--- Activity ---
Each entry should be transcribed exactly as written, and any picture left out.
**** Material supplied ****
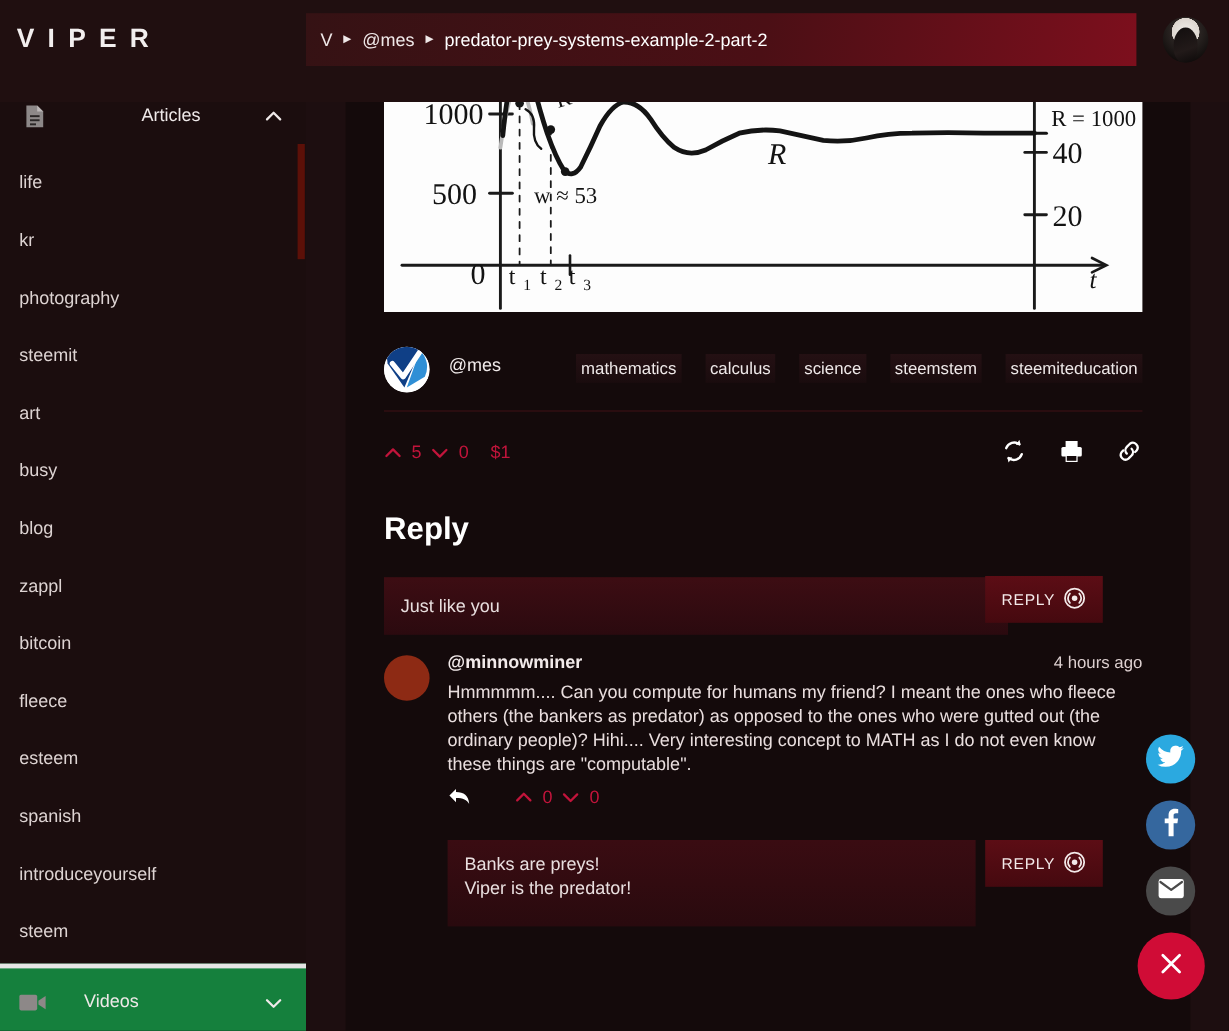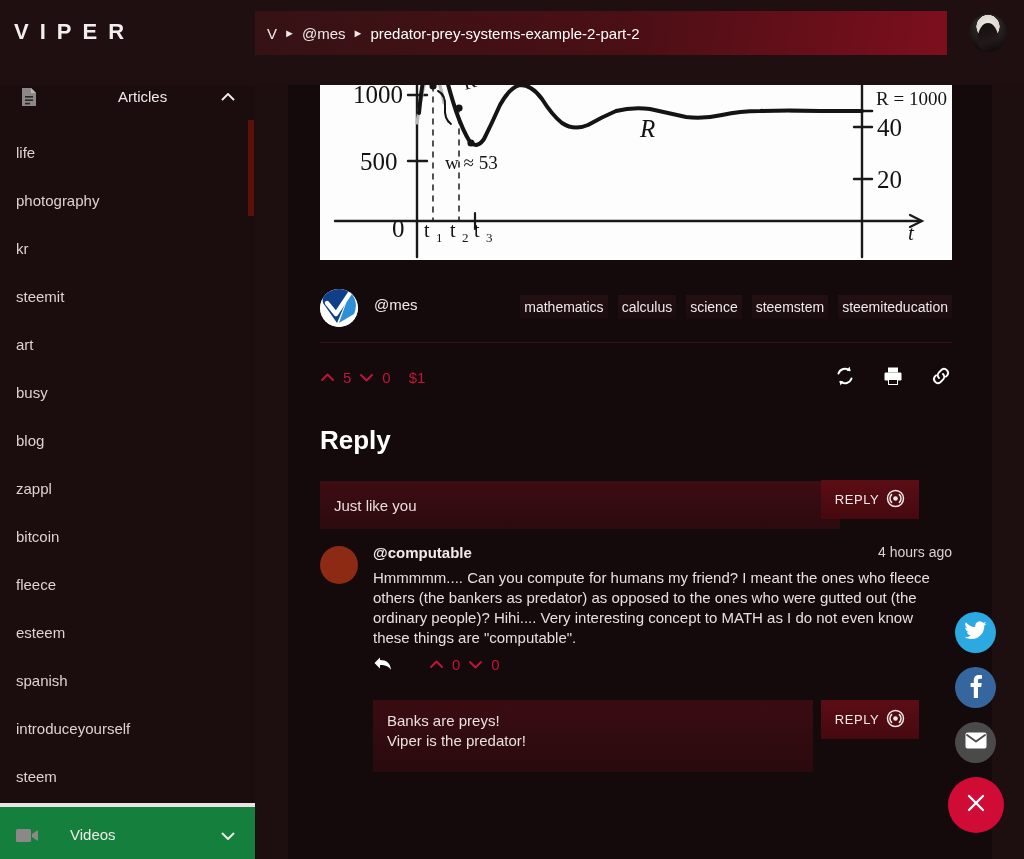--- a/index.html
+++ b/index.html
@@ -117,21 +117,21 @@
     display: flex; align-items: center;
   }
   .mes-avatar {
     position: absolute; left: 0px; top: 12px; width: 38px; height: 38px;
     border-radius: 50%; background: #ffffff; overflow: hidden;
   }
   .handle {
     position: absolute; left: 54px; top: 19px;
     color: #f0eaea; font-size: 15px;
   }
-  .tags { position: absolute; left: 170px; top: 18px; right: 0; display: flex; gap: 10px; justify-content: flex-end; }
+  .tags { position: absolute; left: 170px; top: 18px; right: 0; display: flex; gap: 20px; justify-content: flex-end; }
   .tag {
     color: #efe9e9; font-size: 14px; line-height: 20px;
     padding: 2px 4px; cursor: pointer;
     background: linear-gradient(180deg,#241013 0%, #1a0c0e 100%);
   }
 
   .actions-row {
     position: absolute; left: 32px; top: 320px; width: 632px; height: 40px;
   }
   .votes { position: absolute; left: 0; top: 4px; display: flex; align-items: center; gap: 8px; }
@@ -236,24 +236,24 @@
           <path d="M2.5 10.5L8 5l5.5 5.5" stroke="#efe9e9" stroke-width="1.9" fill="none" stroke-linecap="round" stroke-linejoin="round"></path>
         </svg>
     </span>
   </div>
 
   <div class="side-list" id="side-list">
       <div class="side-item">
         <span>life</span>
       </div>
       <div class="side-item">
+        <span>kr</span>
+      </div>
+      <div class="side-item">
         <span>photography</span>
-      </div>
-      <div class="side-item">
-        <span>kr</span>
       </div>
       <div class="side-item">
         <span>steemit</span>
       </div>
       <div class="side-item">
         <span>art</span>
       </div>
       <div class="side-item">
         <span>busy</span>
       </div>
@@ -445,21 +445,21 @@
           <circle cx="9.5" cy="9.5" r="8" stroke="#f3e9e9" stroke-width="1.5" fill="none"></circle>
           <circle cx="9.5" cy="9.5" r="2.3" fill="#f3e9e9"></circle>
           <path d="M5.6 13.4a5.5 5.5 0 0 1 0-7.8" stroke="#f3e9e9" stroke-width="1.5" fill="none" stroke-linecap="round"></path>
           <path d="M13.4 5.6a5.5 5.5 0 0 1 0 7.8" stroke="#f3e9e9" stroke-width="1.5" fill="none" stroke-linecap="round"></path>
         </svg>
       </span>
     </div>
 
     <div class="comment">
       <span class="c-avatar"></span>
-      <span class="c-handle">@computable</span>
+      <span class="c-handle">@minnowminer</span>
       <span class="c-time">4 hours ago</span>
       <div class="c-body">Hmmmmm.... Can you compute for humans my friend? I meant the ones who fleece others (the bankers as predator) as opposed to the ones who were gutted out (the ordinary people)? Hihi.... Very interesting concept to MATH as I do not even know these things are "computable".</div>
       <div class="c-actions">
         <span class="c-reply-icon">
           <svg width="20" height="18" viewBox="0 0 20 18">
             <path d="M7 2.5L1.5 8 7 13.5V10c6 0 9 1.5 11 5 -0.5-7-4.5-10-11-10z" fill="#ffffff"></path>
           </svg>
         </span>
         <span class="c-votes">
           <span class="arrow-up">

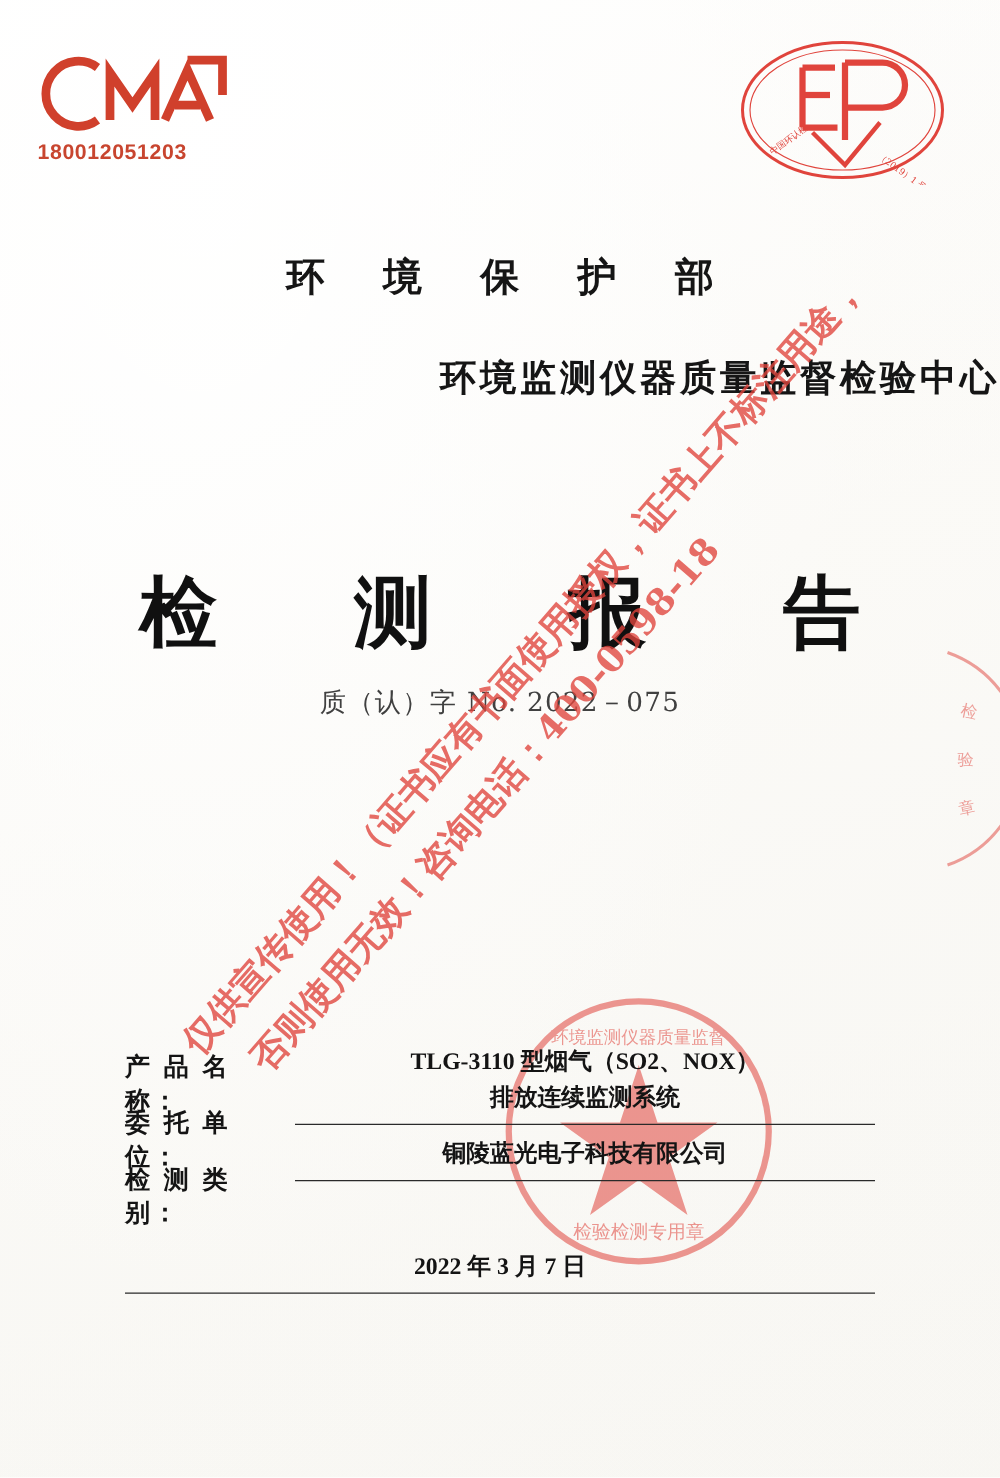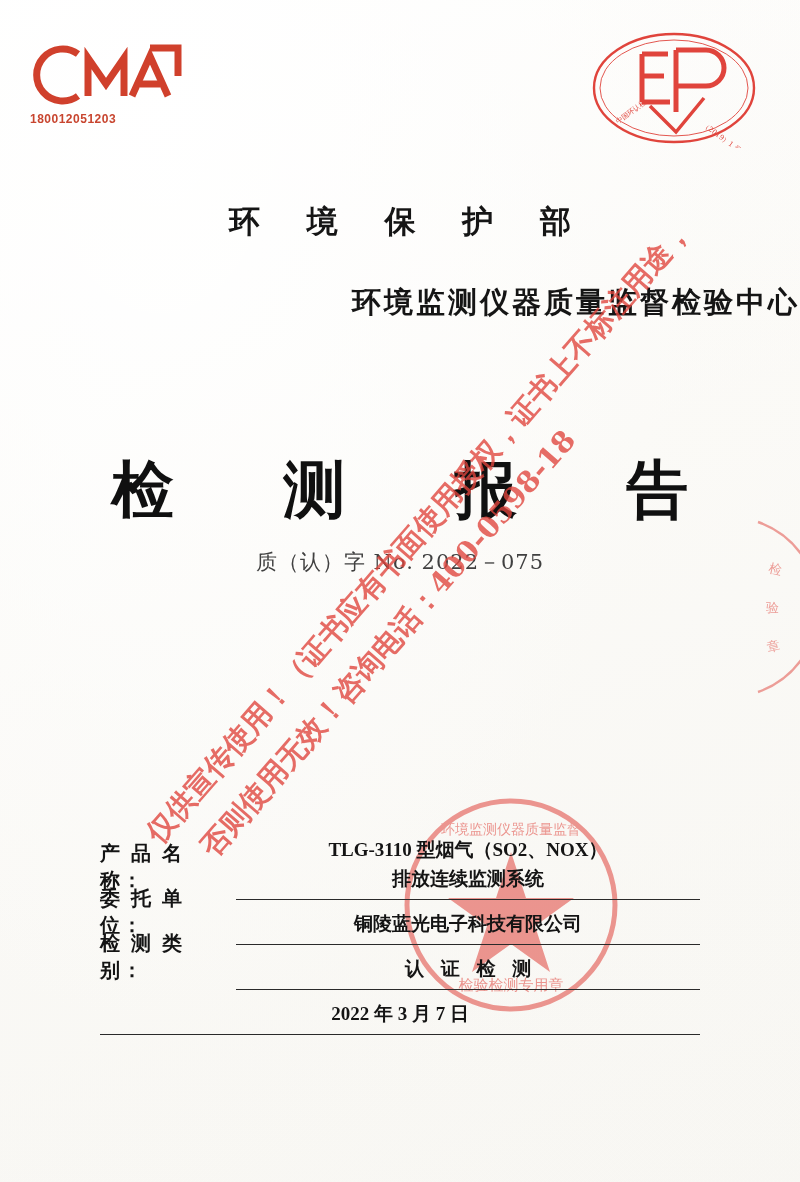--- a/index.html
+++ b/index.html
@@ -42,21 +42,21 @@
     position: relative;
     width: 150px;
     height: 62px;
     margin-left: 10px;
   }
   .cma-logo svg { display: block; }
   .cma-number {
     margin-top: 6px;
     margin-left: 8px;
     font-family: "Liberation Sans", sans-serif;
-    font-size: 12px;
+    font-size: 17px;
     letter-spacing: 0.5px;
     color: #c8452f;
     font-weight: 600;
   }
 
   
   .cep-seal {
     position: absolute;
     right: 36px;
     top: 28px;
@@ -280,21 +280,20 @@
       </div>
     </div>
 
     <div class="field-row">
       <div class="field-label">委 托 单 位：</div>
       <div class="field-value">铜陵蓝光电子科技有限公司</div>
     </div>
 
     <div class="field-row">
       <div class="field-label">检 测 类 别：</div>
-      <div class="field-value spaced">认 证 检 测</div>
     </div>
 
     <div class="field-row">
       <div class="field-value">2022 年 3 月 7 日</div>
     </div>
 
   </div>
 </div>
 
 </body></html>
****
--- Response for this exercise ---
--- a/index.html
+++ b/index.html
@@ -117,21 +117,21 @@
     display: flex; align-items: center;
   }
   .mes-avatar {
     position: absolute; left: 0px; top: 12px; width: 38px; height: 38px;
     border-radius: 50%; background: #ffffff; overflow: hidden;
   }
   .handle {
     position: absolute; left: 54px; top: 19px;
     color: #f0eaea; font-size: 15px;
   }
-  .tags { position: absolute; left: 170px; top: 18px; right: 0; display: flex; gap: 10px; justify-content: flex-end; }
+  .tags { position: absolute; left: 170px; top: 18px; right: 0; display: flex; gap: 20px; justify-content: flex-end; }
   .tag {
     color: #efe9e9; font-size: 14px; line-height: 20px;
     padding: 2px 4px; cursor: pointer;
     background: linear-gradient(180deg,#241013 0%, #1a0c0e 100%);
   }
 
   .actions-row {
     position: absolute; left: 32px; top: 320px; width: 632px; height: 40px;
   }
   .votes { position: absolute; left: 0; top: 4px; display: flex; align-items: center; gap: 8px; }
@@ -236,24 +236,24 @@
           <path d="M2.5 10.5L8 5l5.5 5.5" stroke="#efe9e9" stroke-width="1.9" fill="none" stroke-linecap="round" stroke-linejoin="round"></path>
         </svg>
     </span>
   </div>
 
   <div class="side-list" id="side-list">
       <div class="side-item">
         <span>life</span>
       </div>
       <div class="side-item">
+        <span>kr</span>
+      </div>
+      <div class="side-item">
         <span>photography</span>
-      </div>
-      <div class="side-item">
-        <span>kr</span>
       </div>
       <div class="side-item">
         <span>steemit</span>
       </div>
       <div class="side-item">
         <span>art</span>
       </div>
       <div class="side-item">
         <span>busy</span>
       </div>
@@ -445,21 +445,21 @@
           <circle cx="9.5" cy="9.5" r="8" stroke="#f3e9e9" stroke-width="1.5" fill="none"></circle>
           <circle cx="9.5" cy="9.5" r="2.3" fill="#f3e9e9"></circle>
           <path d="M5.6 13.4a5.5 5.5 0 0 1 0-7.8" stroke="#f3e9e9" stroke-width="1.5" fill="none" stroke-linecap="round"></path>
           <path d="M13.4 5.6a5.5 5.5 0 0 1 0 7.8" stroke="#f3e9e9" stroke-width="1.5" fill="none" stroke-linecap="round"></path>
         </svg>
       </span>
     </div>
 
     <div class="comment">
       <span class="c-avatar"></span>
-      <span class="c-handle">@computable</span>
+      <span class="c-handle">@minnowminer</span>
       <span class="c-time">4 hours ago</span>
       <div class="c-body">Hmmmmm.... Can you compute for humans my friend? I meant the ones who fleece others (the bankers as predator) as opposed to the ones who were gutted out (the ordinary people)? Hihi.... Very interesting concept to MATH as I do not even know these things are "computable".</div>
       <div class="c-actions">
         <span class="c-reply-icon">
           <svg width="20" height="18" viewBox="0 0 20 18">
             <path d="M7 2.5L1.5 8 7 13.5V10c6 0 9 1.5 11 5 -0.5-7-4.5-10-11-10z" fill="#ffffff"></path>
           </svg>
         </span>
         <span class="c-votes">
           <span class="arrow-up">

--- a/index.html
+++ b/index.html
@@ -42,21 +42,21 @@
     position: relative;
     width: 150px;
     height: 62px;
     margin-left: 10px;
   }
   .cma-logo svg { display: block; }
   .cma-number {
     margin-top: 6px;
     margin-left: 8px;
     font-family: "Liberation Sans", sans-serif;
-    font-size: 12px;
+    font-size: 17px;
     letter-spacing: 0.5px;
     color: #c8452f;
     font-weight: 600;
   }
 
   
   .cep-seal {
     position: absolute;
     right: 36px;
     top: 28px;
@@ -280,21 +280,20 @@
       </div>
     </div>
 
     <div class="field-row">
       <div class="field-label">委 托 单 位：</div>
       <div class="field-value">铜陵蓝光电子科技有限公司</div>
     </div>
 
     <div class="field-row">
       <div class="field-label">检 测 类 别：</div>
-      <div class="field-value spaced">认 证 检 测</div>
     </div>
 
     <div class="field-row">
       <div class="field-value">2022 年 3 月 7 日</div>
     </div>
 
   </div>
 </div>
 
 </body></html>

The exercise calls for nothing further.